*Work to complete*: Within the records below, how many lines hold the word "indent"? Only the number should be returned.

··· Data to use

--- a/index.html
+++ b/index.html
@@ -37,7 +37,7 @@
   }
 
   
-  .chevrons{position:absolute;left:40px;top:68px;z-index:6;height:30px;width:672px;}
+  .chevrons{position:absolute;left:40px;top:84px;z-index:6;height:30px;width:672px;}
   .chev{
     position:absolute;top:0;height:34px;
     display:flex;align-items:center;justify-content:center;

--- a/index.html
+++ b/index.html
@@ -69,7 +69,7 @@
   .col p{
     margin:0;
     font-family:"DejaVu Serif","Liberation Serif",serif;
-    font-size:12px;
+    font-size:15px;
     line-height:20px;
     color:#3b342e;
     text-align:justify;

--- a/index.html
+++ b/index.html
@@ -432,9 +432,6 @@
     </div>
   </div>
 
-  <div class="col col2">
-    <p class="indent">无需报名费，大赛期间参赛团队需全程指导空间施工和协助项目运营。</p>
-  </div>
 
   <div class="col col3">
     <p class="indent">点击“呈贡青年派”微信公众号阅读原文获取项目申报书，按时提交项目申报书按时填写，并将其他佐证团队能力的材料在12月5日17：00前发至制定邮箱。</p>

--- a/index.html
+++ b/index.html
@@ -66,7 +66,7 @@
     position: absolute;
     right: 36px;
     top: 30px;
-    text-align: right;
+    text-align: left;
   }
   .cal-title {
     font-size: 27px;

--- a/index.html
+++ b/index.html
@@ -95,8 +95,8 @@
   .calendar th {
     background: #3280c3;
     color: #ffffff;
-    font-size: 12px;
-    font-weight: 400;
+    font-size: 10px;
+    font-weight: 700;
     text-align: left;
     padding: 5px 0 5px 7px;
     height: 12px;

······

*Response for this exercise*: 2